Initial position. Start with your hands and knees on the exercise mat. Your knees should be directly below your hips and your palms under the shoulders. Keep your pelvis and spine in a neutral (straight) position, by engaging your abdominal muscles to support your spine.
- Pull your abdominal muscles in as you arch your back up like a stretching cat and simultaneously let your head and tailbone drop down toward the floor;
- Return to the initial position;
- Extend the upper part of the spine upwards, supporting it with your abdominal muscles. In the beginning, at this point you can return to the starting position. Later on, as you advance in the exercise, supplement it by moving your tailbone and hips up as well. Make sure your neck is a long extension of your spine and don’t let the head fall back;
- Return to starting position. Repeat 5 times.
3. Back Stretching
Initial position. Sit on the mat and straighten your back. Stretch your legs in front of you and place them apart – slightly wider than shoulder width. Toes are pointing upward (dorsiflexion). Lean straightened hands on a mat near the pelvis.

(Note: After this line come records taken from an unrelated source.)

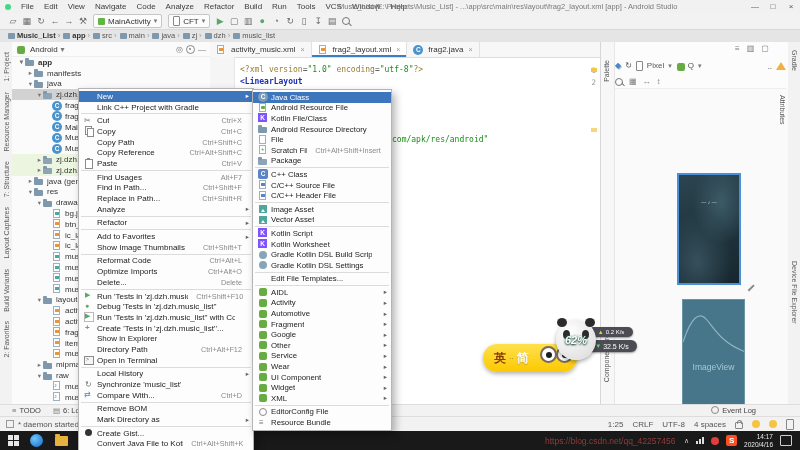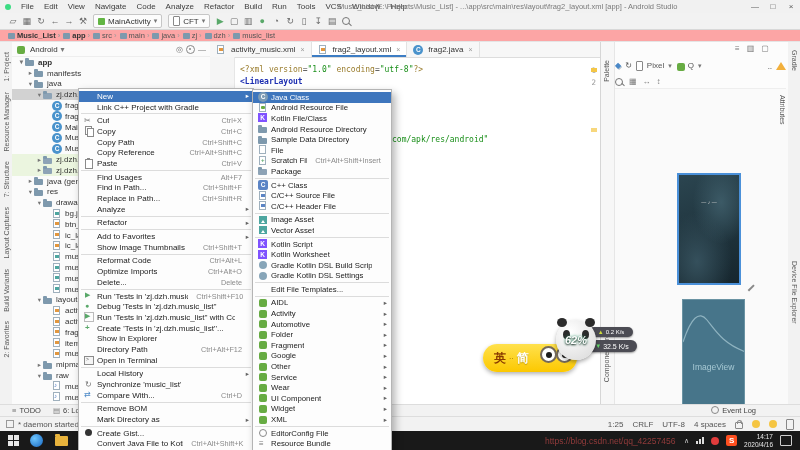--- a/index.html
+++ b/index.html
@@ -23,7 +23,7 @@
   .css-mag{width:6px;height:6px;border:1.2px solid #777;border-radius:50%;position:relative;display:inline-block;}
   .css-mag::after{content:"";position:absolute;width:4px;height:1.2px;background:#777;transform:rotate(45deg);right:-3px;bottom:-1px;}
   
-  #crumbs{position:absolute;left:0;top:30px;width:800px;height:12px;background:#fca5a5;border-bottom:1px solid #e5e5e5;display:flex;align-items:center;padding-left:8px;box-sizing:border-box;font-size:7.5px;color:#555;}
+  #crumbs{position:absolute;left:0;top:30px;width:800px;height:12px;background:#e5e5e5;border-bottom:1px solid #e5e5e5;display:flex;align-items:center;padding-left:8px;box-sizing:border-box;font-size:7.5px;color:#555;}
   .crumb{display:inline-flex;align-items:center;margin-right:2px;}
   .crumb+.crumb::before{content:"›";color:#999;margin-right:3px;}
   .crumb.bold{font-weight:bold;color:#333;}

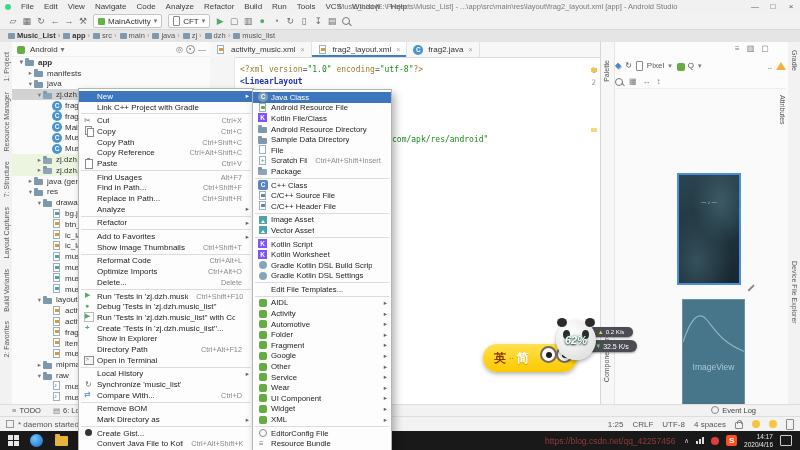--- a/index.html
+++ b/index.html
@@ -880,12 +880,6 @@
         <span class="arr"></span>
       </div>
       <div class="mi">
-        <span class="ic ic-folder"></span>
-        <span class="lbl">Sample Data Directory</span>
-        <span class="sc"></span>
-        <span class="arr"></span>
-      </div>
-      <div class="mi">
         <span class="ic ic-file"></span>
         <span class="lbl">File</span>
         <span class="sc"></span>

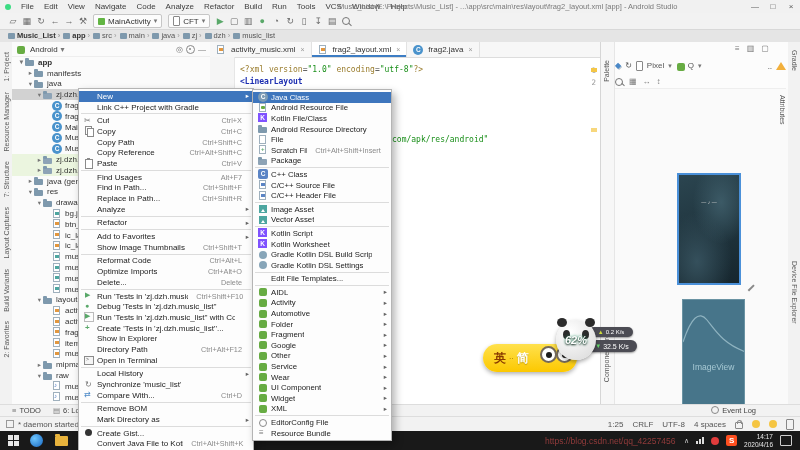--- a/index.html
+++ b/index.html
@@ -982,12 +982,6 @@
       </div>
       <div class="mi arrow">
         <span class="ic ic-droid"></span>
-        <span class="lbl">Folder</span>
-        <span class="sc"></span>
-        <span class="arr"></span>
-      </div>
-      <div class="mi arrow">
-        <span class="ic ic-droid"></span>
         <span class="lbl">Fragment</span>
         <span class="sc"></span>
         <span class="arr"></span>

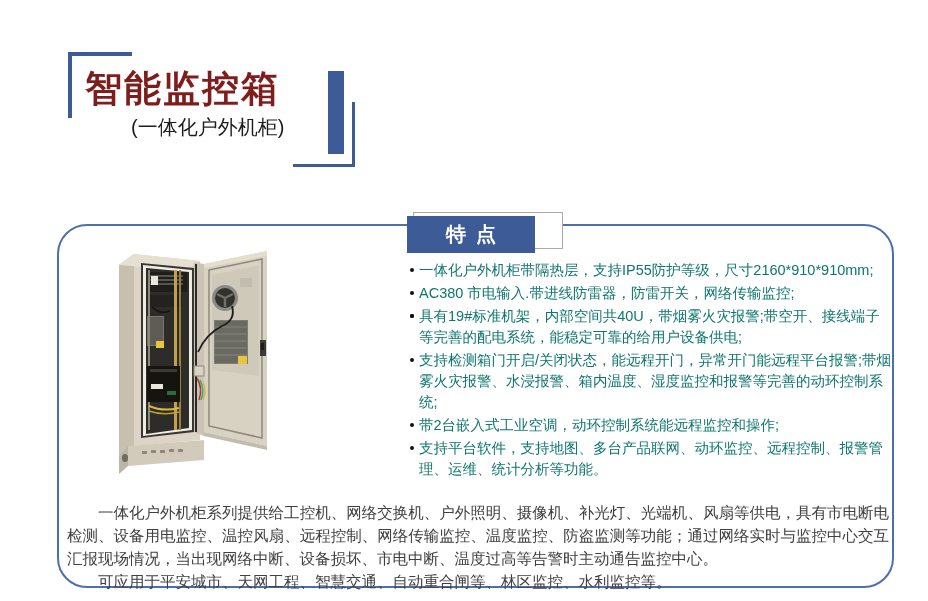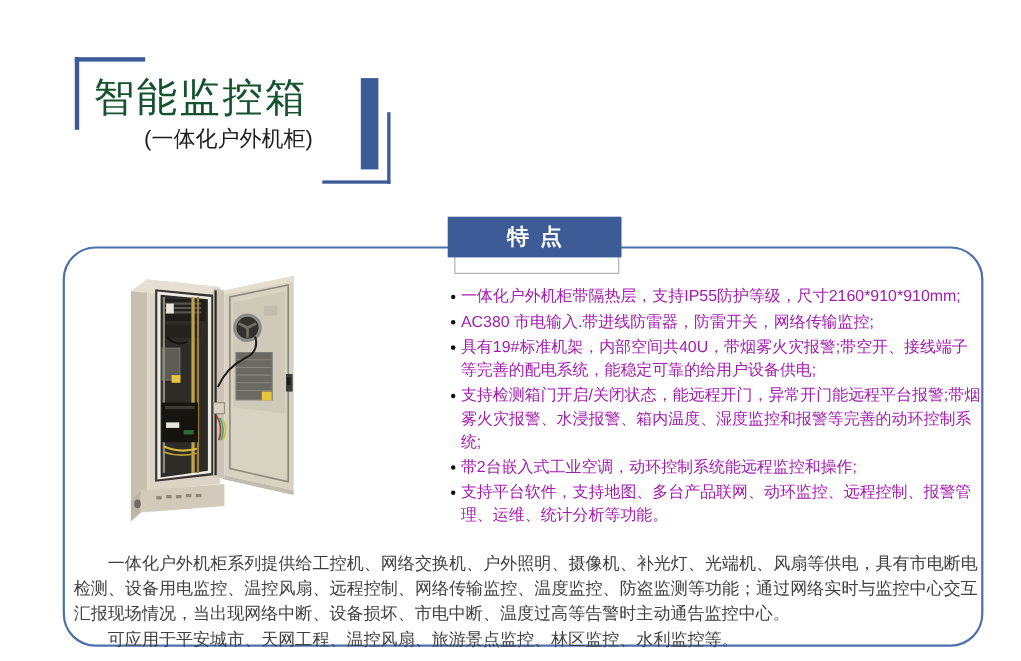--- a/index.html
+++ b/index.html
@@ -14,7 +14,7 @@
   }
   .main-title{
     position:absolute;left:85px;top:69px;font-size:37px;line-height:40px;
-    color:#14532d;font-weight:400;letter-spacing:2px;white-space:nowrap;text-align:right;
+    color:#7f1d1d;font-weight:700;letter-spacing:2px;white-space:nowrap;text-align:right;
   }
   .sub-title{
     position:absolute;left:131px;top:112px;font-size:20px;line-height:30px;

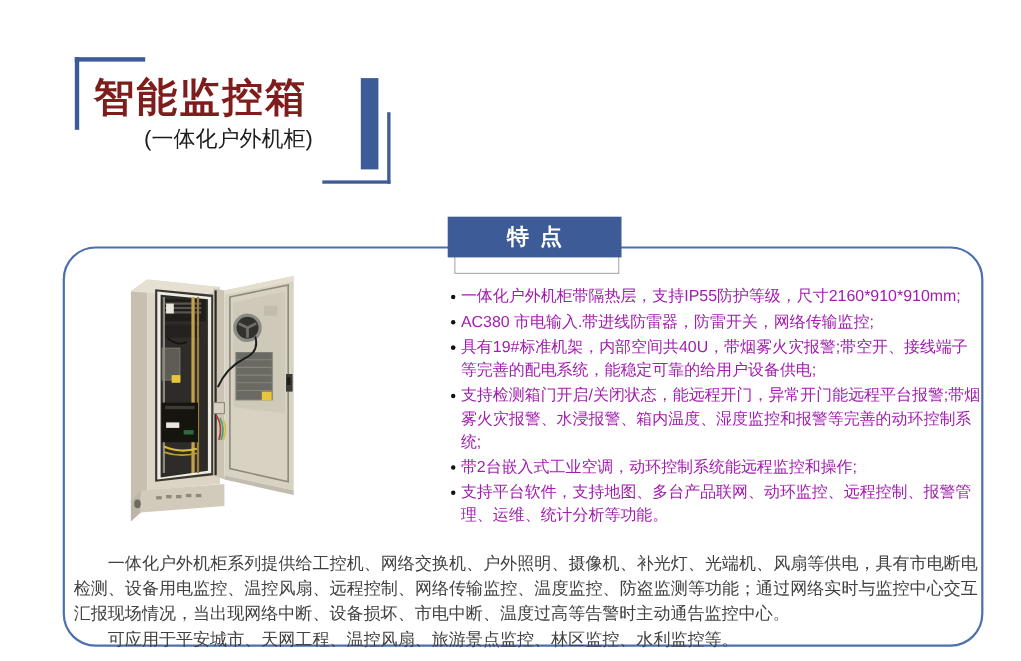--- a/index.html
+++ b/index.html
@@ -37,7 +37,7 @@
     background:#ffffff;border:1px solid #aaaaaa;box-sizing:border-box;
   }
   .badge{
-    position:absolute;left:407px;top:197px;width:158px;height:37px;
+    position:absolute;left:407px;top:216px;width:128px;height:37px;
     background:#3d5b97;color:#ffffff;font-size:20px;font-weight:700;
     display:flex;align-items:center;justify-content:center;
     letter-spacing:10px;text-indent:10px;

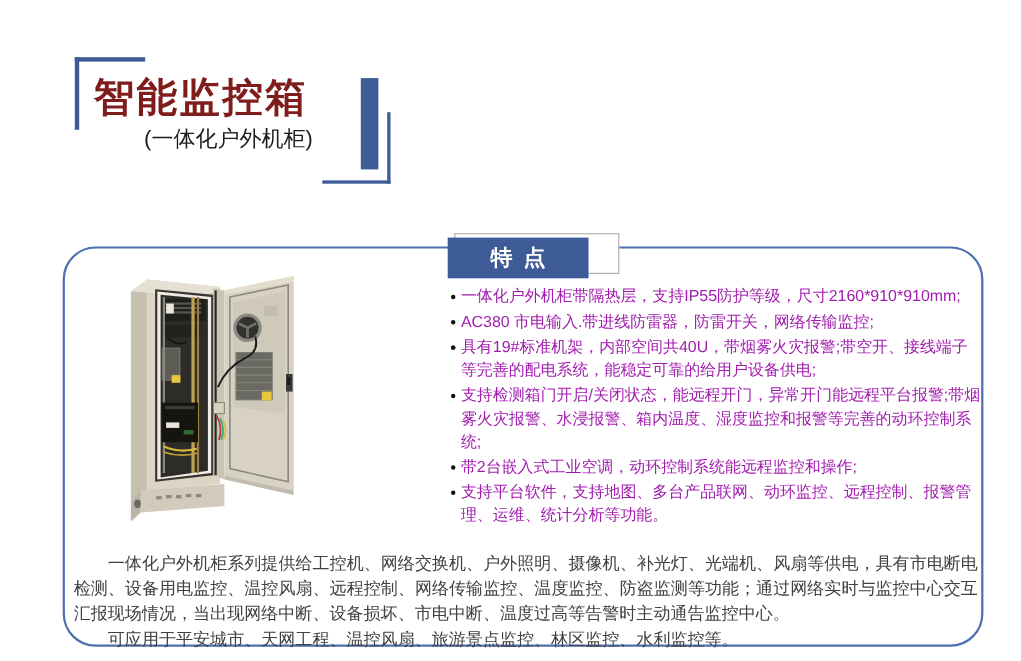--- a/index.html
+++ b/index.html
@@ -45,7 +45,7 @@
   
   .features{
     position:absolute;left:410px;top:260px;width:484px;margin:0;padding:0;list-style:none;
-    font-size:14.5px;line-height:21px;color:#a21caf;
+    font-size:14.5px;line-height:21px;color:#0f766e;
   }
   .feat{position:relative;padding-left:9px;margin-bottom:2px;}
   .dot{

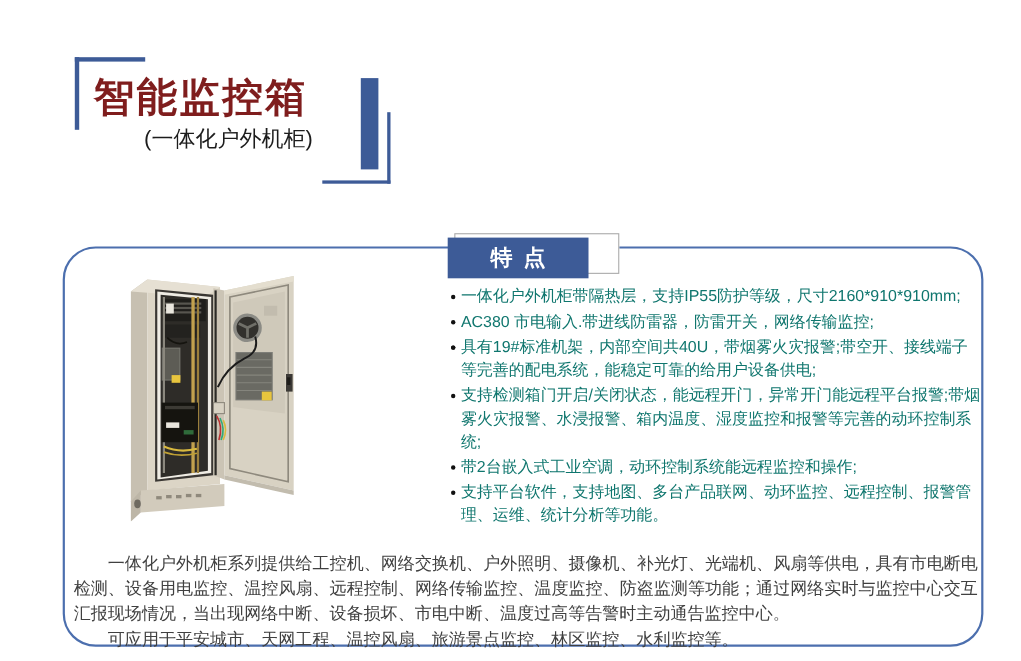--- a/index.html
+++ b/index.html
@@ -170,7 +170,7 @@
 
   <div class="desc">
     <p>一体化户外机柜系列提供给工控机、网络交换机、户外照明、摄像机、补光灯、光端机、风扇等供电，具有市电断电检测、设备用电监控、温控风扇、远程控制、网络传输监控、温度监控、防盗监测等功能；通过网络实时与监控中心交互汇报现场情况，当出现网络中断、设备损坏、市电中断、温度过高等告警时主动通告监控中心。</p>
-    <p>可应用于平安城市、天网工程、温控风扇、旅游景点监控、林区监控、水利监控等。</p>
+    <p>可应用于平安城市、天网工程、智慧交通、自动重合闸等、林区监控、水利监控等。</p>
   </div>
 
 </div>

- Pull your abdomen in and at the same time tilt your head forward, bending your upper back and stretching your arms in front of you. Glide your hands forward on the mat, between your legs;
- Straightening your body, return to the initial position. Repeat the stretch 5 times.
4. Diving Swan
Initial position. Lie on your stomach and leaning on the arms, lift your chest off the mat. Elbows should be pushed forward and placed wider than shoulders and the hands should be touching. Legs and toes are extended.
- Breathing in, straighten the elbows and raise them to the sides on level with the shoulders and then raise your chest even higher. At the same time, lift slightly both legs off the mat;
- Breathing out, roll forward onto your belly, as shown on the last illustration;
- Breathing in, roll back into the intended position. Repeat 5 times, accompanying the rolls forward with exhalation, and the rolls back with inhalation.
Initial position. Lie on your stomach, stretch your arms in front of you, palms facing downwards. Slightly lift the chest, arms and legs of the mat. Keep the legs and toes extended;
- Raise your right arm and left leg;
- Then raise the left arm and right leg, while returning their opposite to their initial position. Continue the exercise for 10 exchanges. The exchange of the opposite limbs is quick, but smooth.
6. Stomach Rolls
Initial position. Lie on your stomach, bend your knees and bring them on your hip. Take hold of the feet with your hands, as shown in the figure. Now, lift the head, chest and knees on the mat.
- Breathing in, roll forward onto your belly, as shown in the figure;
- Breathing out, roll in the opposite direction, from your stomach to the pelvis. Repeat the exercise 10 times.